Cinema Politica’s victory, one of the closest in CSU history, would not have happened without the extra day of voting.
Frantic texts, calls and e-mails were sent out on the evening of March 25 as preliminary results showed the fee levy question to be losing by only 10 votes. Supporters were out in strength at Loyola encouraging students to vote.
“It was extremely close, but after the recount we increased our margin a little more,” said Turnin. Before the recount Cinema Politica was winning by only 15 votes. “We didn’t expect it to be so close because we weren’t asking for a lot, but I guess that the result was the outcome of a heated campaign at the referendum level.
“We are very pleased because we are the only fee levy that passed,” Turnin concluded.
Le Frigo Vert
“It became apparent where Community stood during the count, so I was watching the fee levies,” said Xenakis, who also sits as a board member at the Frigo. “I couldn’t believe it. The only time a fee levy fails is when there’s a No committee.”
Despite the lack of organized opposition to the Frigo’s fee levy request, 178 more students rejected the 12 cent per credit fee levy than voted for it.
Alex Oster, the outgoing VP Sustainability and Projects, called the Frigo’s loss the collateral damage of the election. He suspected that students who didn’t understand the request voted No due to the large No to CFS campaign.
“Everyone was really surprised [at the Frigo],” said Xenakis. “I think the Frigo did more to get a fee levy pass than most groups do.
“The Frigo hasn’t had a fee levy increase in five years and they really needed it,” he continued. “I think they’re going to try to do damage control and try to maintain their operations.”
The Frigo will probably attempt another fee levy request during the start of the next school year, according to Xenakis.
The Student Centre
“The high price turned students off, it was a lot,” said Oster, who was responsible for the Student Centre project. “The Student Centre is far off in a lot of people’s heads.”
The fee levy question which would have led to a $4.50 per credit fee—costing a 90-credit student $405 over the course of their degree—would have led to the purchase of an existing building near the university’s downtown campus by next January.
“I had friends watching the ballot count and they were saying, ‘It’s not looking good, it’s not looking good,’” said Oster. “Leading up to it everyone was saying, ‘It’s not going to be a problem. Don’t worry, it’s a solid project, people like the project.’”
No students attended a pre-election event to promote the centre, where Oster was ready to answer questions.
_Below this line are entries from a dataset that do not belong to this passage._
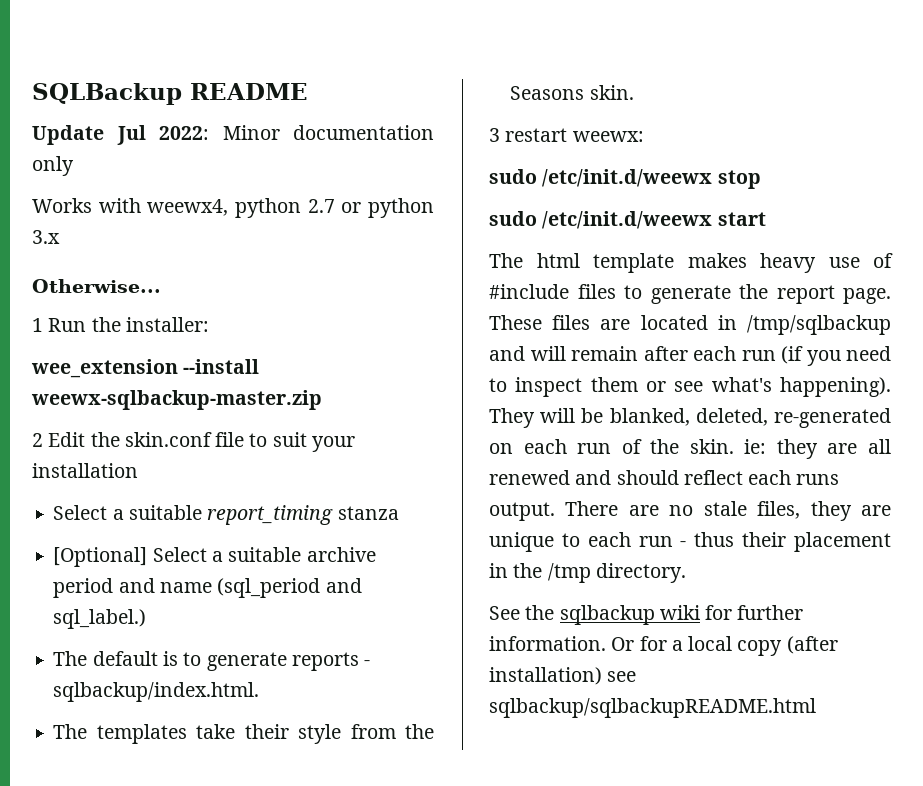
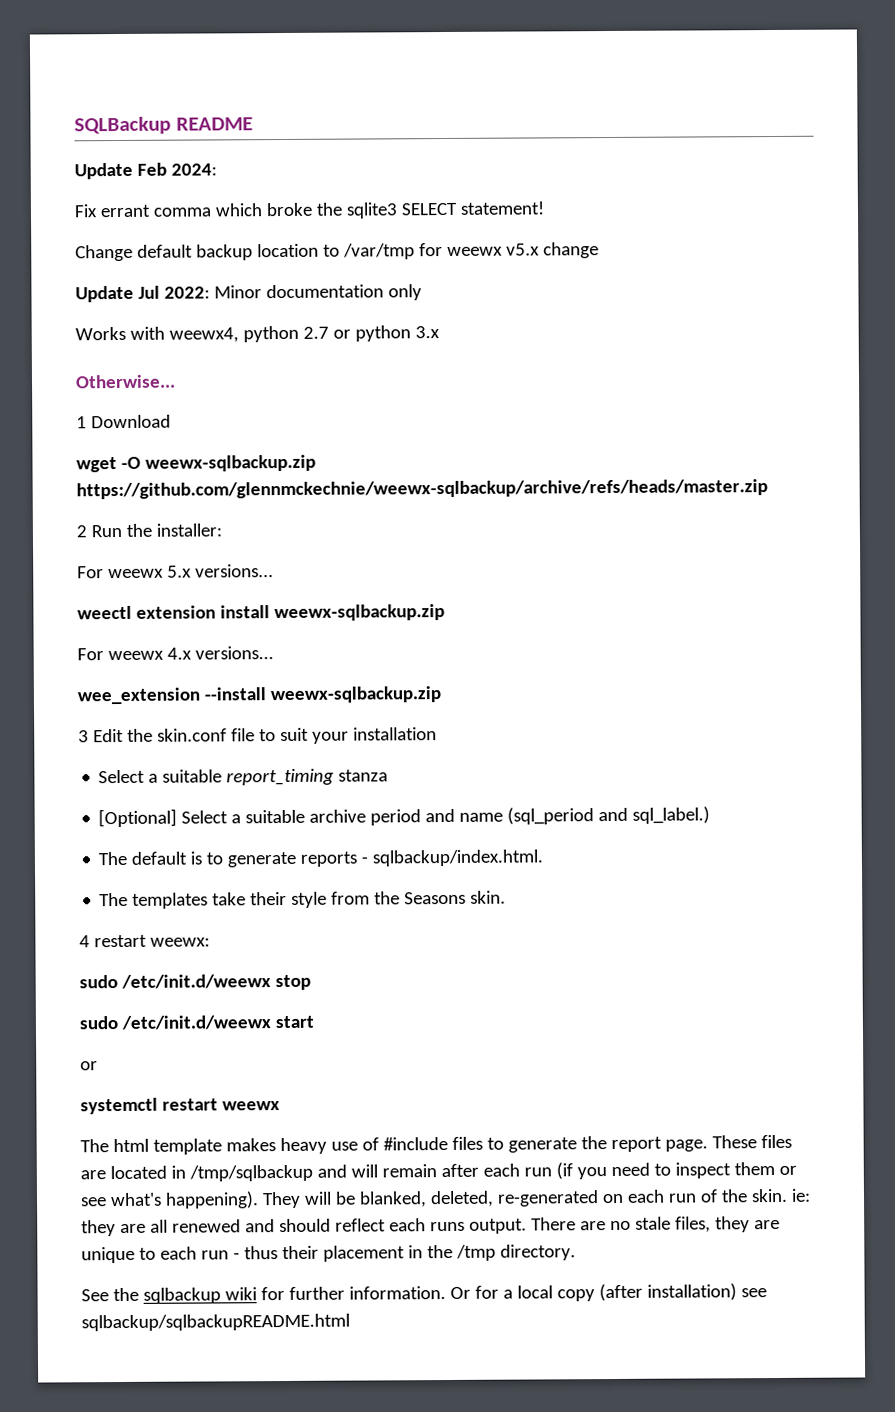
+ Update Feb 2024:
+ Fix errant comma which broke the sqlite3 SELECT statement!
+ Change default backup location to /var/tmp for weewx v5.x change
- 1 Run the installer:
+ 1 Download
+ wget -O weewx-sqlbackup.zip https://github.com/glennmckechnie/weewx-sqlbackup/archive/refs/heads/master.zip
+ 2 Run the installer:
+ For weewx 5.x versions...
+ weectl extension install weewx-sqlbackup.zip
+ For weewx 4.x versions...
- wee_extension --install weewx-sqlbackup-master.zip
- 2 Edit the skin.conf file to suit your installation
+ wee_extension --install weewx-sqlbackup.zip
+ 3 Edit the skin.conf file to suit your installation
- 3 restart weewx:
+ 4 restart weewx:
  sudo /etc/init.d/weewx start
+ or
+ systemctl restart weewx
During the election, the centre’s ownership came under question because the university would own the space, but the student union would control it.
“I think the failing was my own because the outreach wasn’t there and it was ours as the CSU because we targeted most of our energy on the CFS,” said Oster. “I don’t think it was a conscious decision, I just think that it was taking so much time and so much energy and so many resources and people said, ‘If [defederation] doesn’t happen now, it’s not going to happen.’”
Oster warned that the Student Centre plan would need to be scaled down, with more tenants planned for and more sponsorship—creating a building very different from the one he planned.
“Unless it is the call to arms of an executive, I don’t think you are going to see a student centre project like this for a long time,” said Oster.